I got to host two shows for Tom Clark this past Saturday. I particularly enjoyed the way Tom ended his set with the use of music and physical comedy. After following Tom on Twitter, I found a brief essay he’d written called “10 Things I’ve Learned In Comedy.” Number 9 on the list is “Do Things On Your Own Terms,” and Tom and I briefly discussed this between shows when we were chatting. He’d enjoyed some of the stuff I did on stage and gave me some feedback on one of my jokes.
I’ve always enjoyed standing out from the rest. While I say I don’t worry about what others think, there’s always that tiny voice inside your head trying to convince you that you should worry: “Why am I doing this? Am I funny? Is this stupid? Are they laughing?”

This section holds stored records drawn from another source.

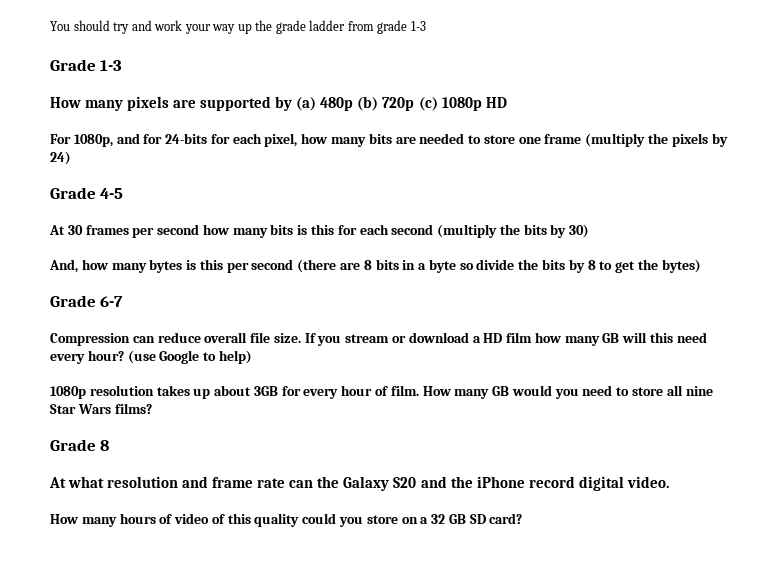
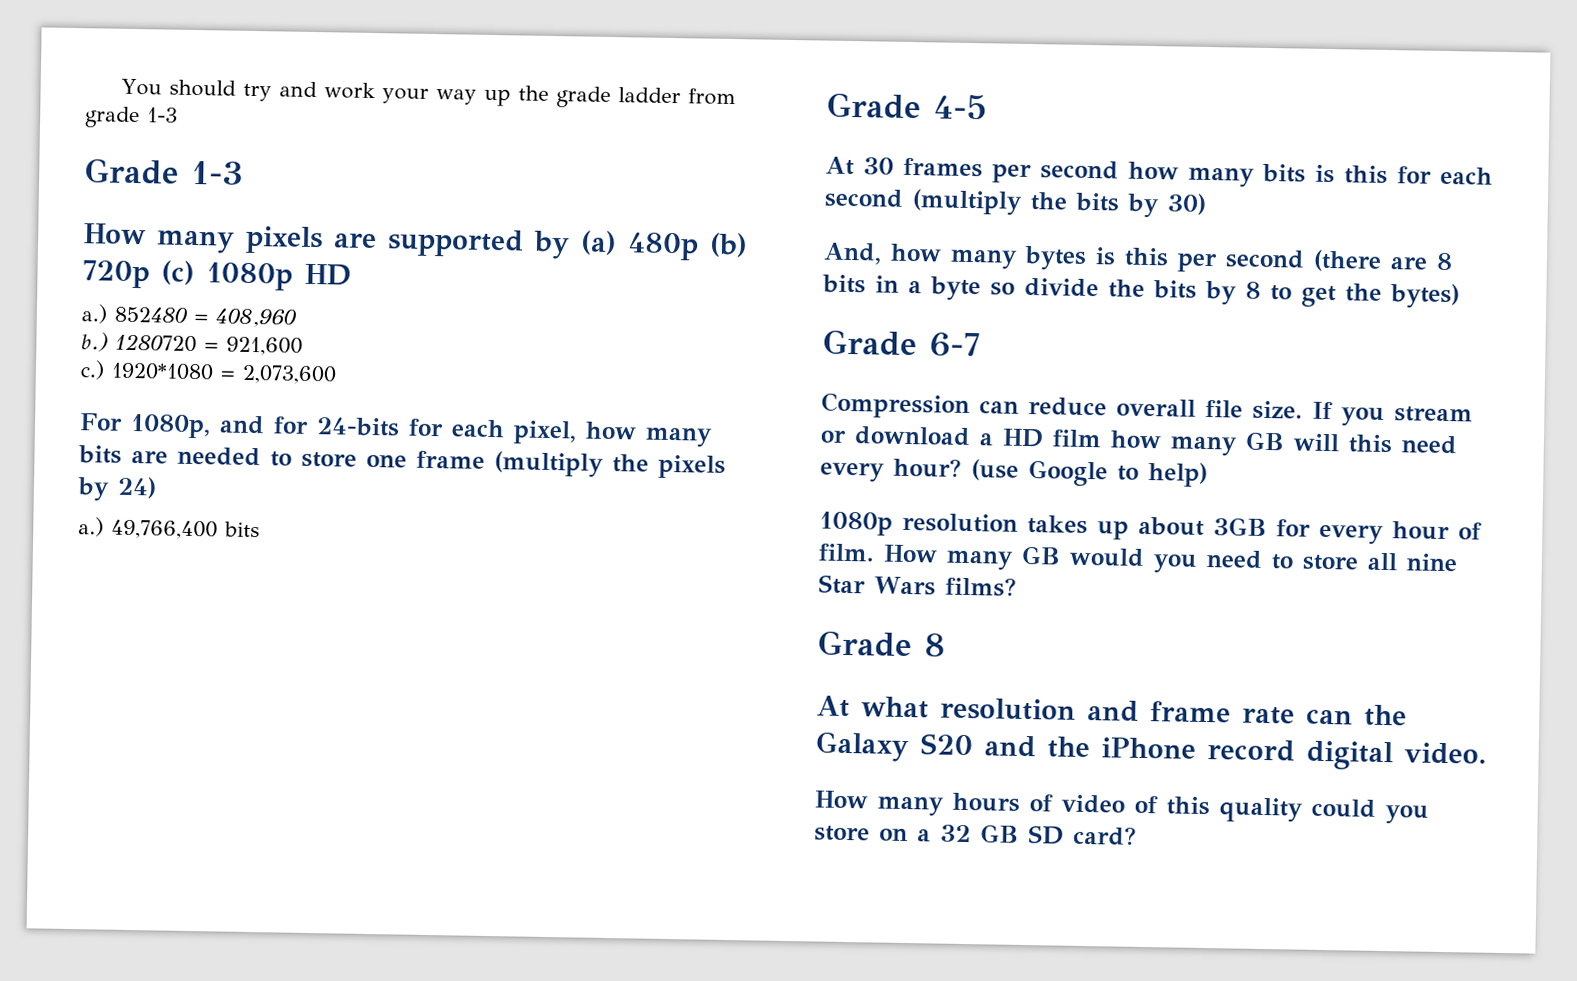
(507, 102) none -> [81,304,297,328] [81,332,303,356] [80,360,337,385] // a.) 852480 = 408,960 // b.) 1280720 = 921,600 // c.) 1920*1080 = 2,073,600
(71, 158) none -> [78,517,260,540] // a.) 49,766,400 bits

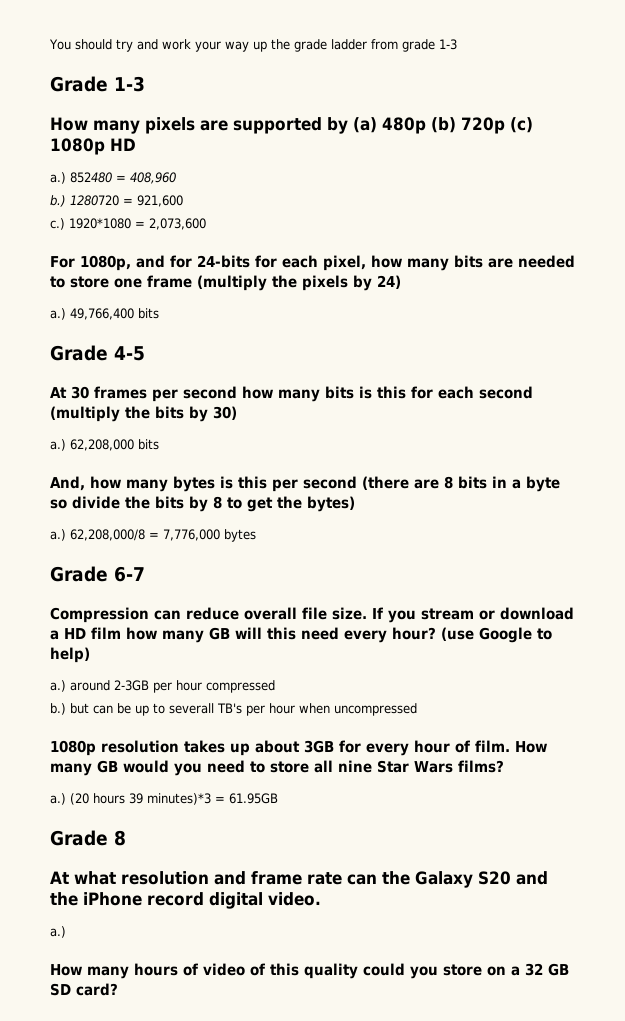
(1207, 204) none -> [50,439,159,451] // a.) 62,208,000 bits
(1460, 296) none -> [50,529,256,542] // a.) 62,208,000/8 = 7,776,000 bytes
(1208, 475) none -> [50,680,275,693] [50,703,417,716] // a.) around 2-3GB per hour compressed // b.) but can be up to severall TB's per hour when uncompressed
(1017, 586) none -> [50,793,278,805] // a.) (20 hours 39 minutes)*3 = 61.95GB
(1487, 753) none -> [50,926,66,938] // a.)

I think a lot of comedians don’t like unconventional approaches to comedy. They see it as a cry for attention, or they think those who do it are stealing the spotlight from them. All of that might even be true, but in a way all comedians do that and want that, right? Attempting to stand out from the rest is what makes us shine. Otherwise, we’d just all tell the same jokes and deliver them in the same way.
I enjoy mixing things up, and validation from Tom and his essay let me know it’s okay to do that. Making people laugh is more important, and being different is a good way to achieve that.